▶ **The data**:
┌──

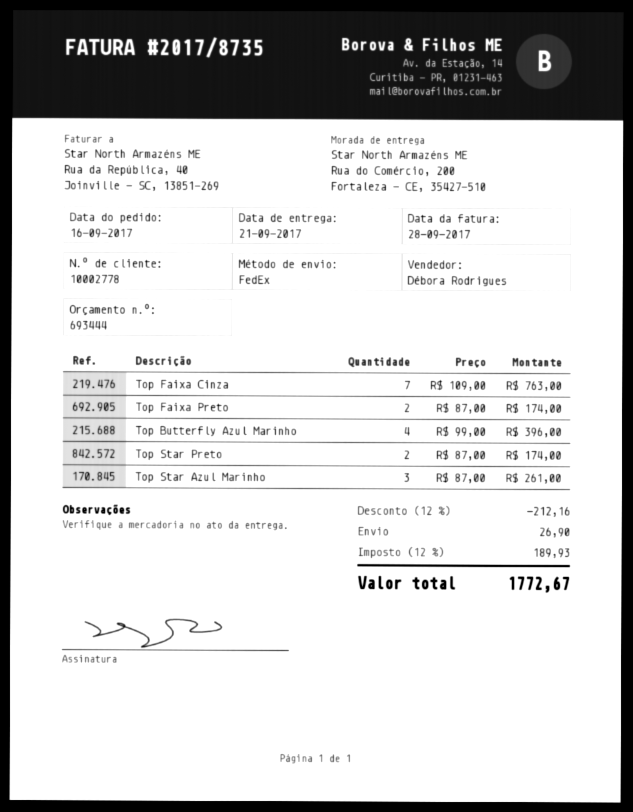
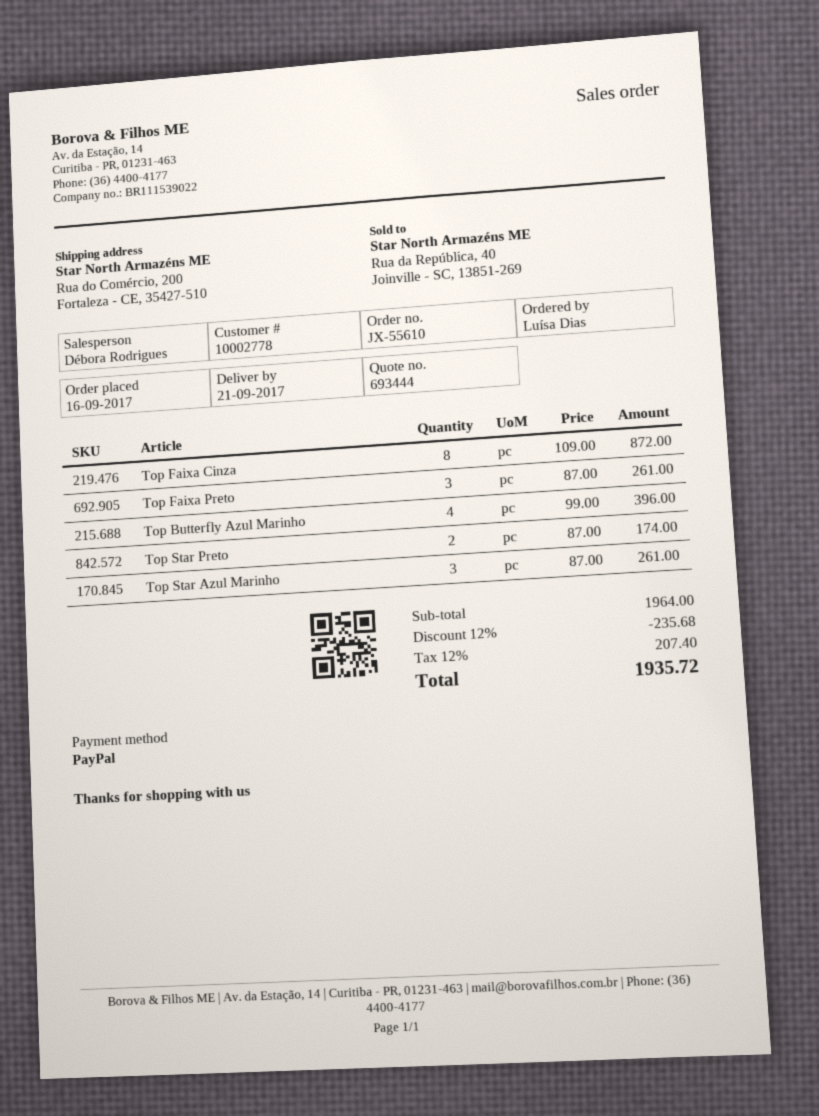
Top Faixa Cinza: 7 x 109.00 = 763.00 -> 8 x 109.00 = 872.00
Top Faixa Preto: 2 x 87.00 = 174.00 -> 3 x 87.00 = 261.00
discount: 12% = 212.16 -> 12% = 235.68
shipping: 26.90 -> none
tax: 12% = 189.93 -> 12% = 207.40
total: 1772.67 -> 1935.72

└──
┌──

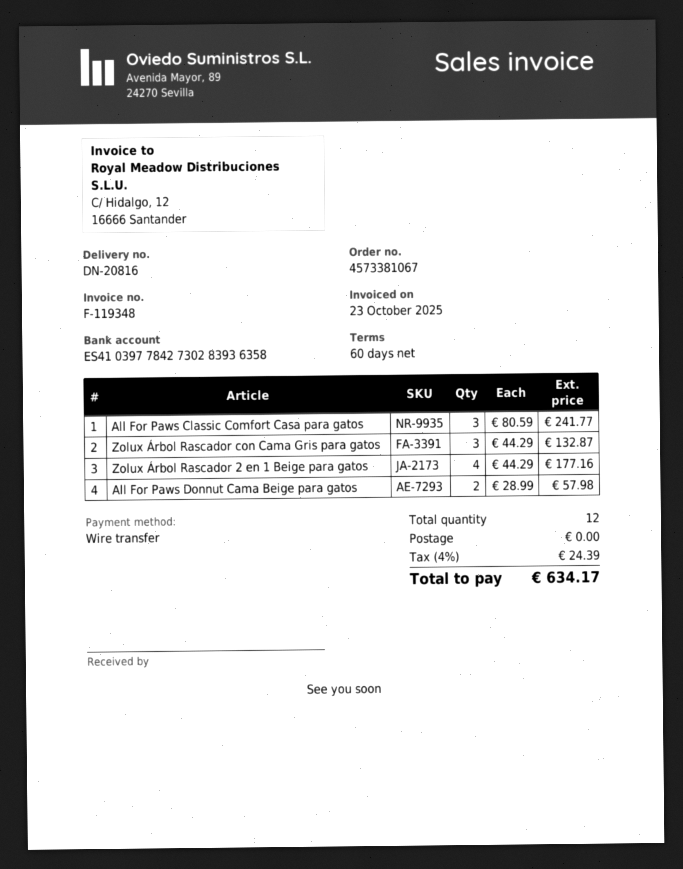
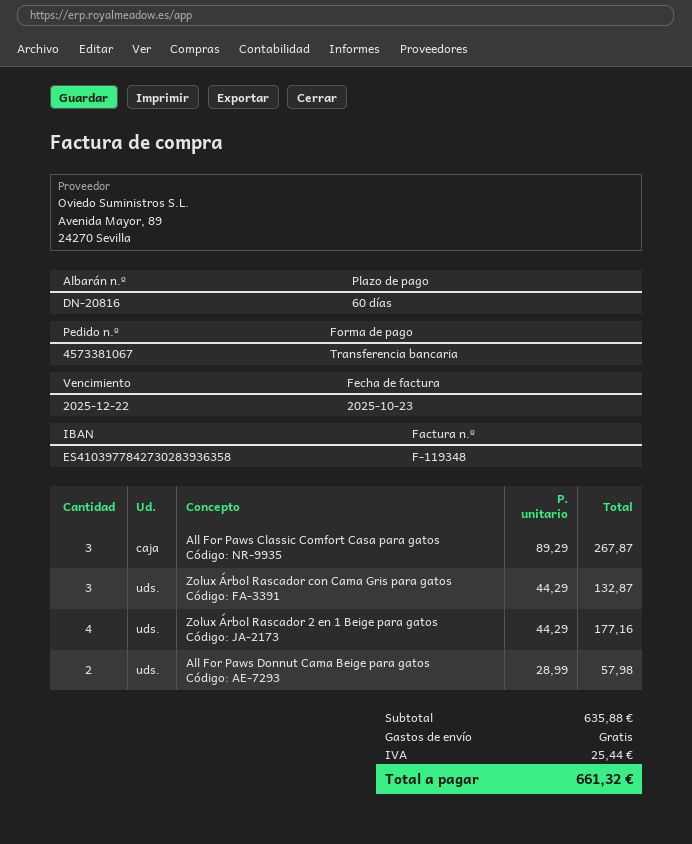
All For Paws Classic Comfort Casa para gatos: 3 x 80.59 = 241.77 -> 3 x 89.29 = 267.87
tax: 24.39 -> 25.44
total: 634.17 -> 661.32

└──

▶ **About this exercise**: Among the lines above, find the one with "Top Faixa Cinza: 7" and the one with "total: 1772.67 -> 1935.72". Quote both and everything between them, exactly.

▶ **Answer below**:
Top Faixa Cinza: 7 x 109.00 = 763.00 -> 8 x 109.00 = 872.00
Top Faixa Preto: 2 x 87.00 = 174.00 -> 3 x 87.00 = 261.00
discount: 12% = 212.16 -> 12% = 235.68
shipping: 26.90 -> none
tax: 12% = 189.93 -> 12% = 207.40
total: 1772.67 -> 1935.72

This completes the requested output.